Villa are a total mess by comparison – or at least they have been up until now. The appointment of a new director of football, Jesus Garcia Pitarch, should help Villa delineate roles and synchronise expectations; Pitarch’s arrival is, perhaps, a sign the club is ready to get serious about cultivating a long-term strategy. But it’s easy to talk, to hire someone like Smith and make the right noises about an authentic project. It’s another thing to look down the barrel of a fourth year in the Championship and not react by tearing up the playbook and starting again.
What Aston Villa need now is stability, is a sense of mindfulness about their place in the pyramid. Urgency or desperation should not be the driving force behind any football club and money alone will not grant them success, as the majority of the fans have long accepted.
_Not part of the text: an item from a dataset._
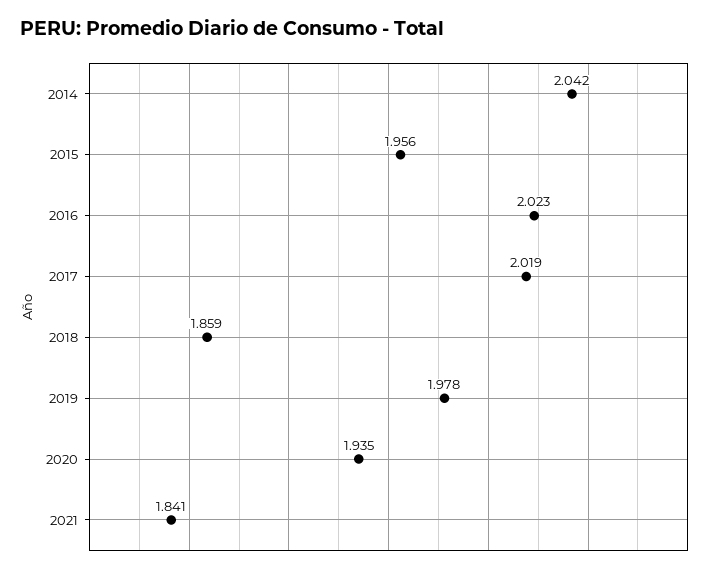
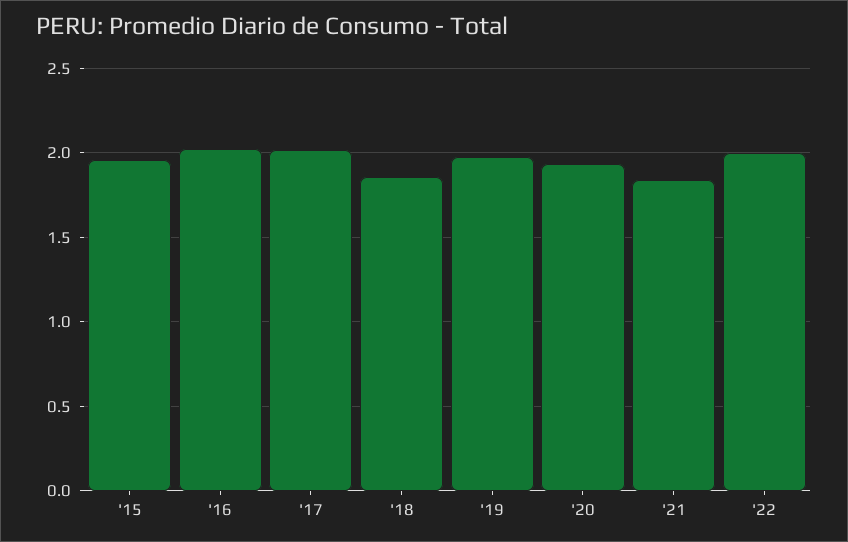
2014: 2.042 -> none
'22: none -> 2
Yet Villa have – by accident or design – just the man in Dean Smith to implement a coherent long-term strategy to return to the Premier League. The problem is, it might take a couple of years. It will most certainly require the one thing so difficult to find in football, least of all among billionaire owners or at European Cup winners: patience. How the board treat their new manager will define Sawiris’s ownership style, which in turn will define Aston Villa’s long-term place in the league structure.
Villa have already gone through three mega-rich financiers. They probably won’t get a fourth.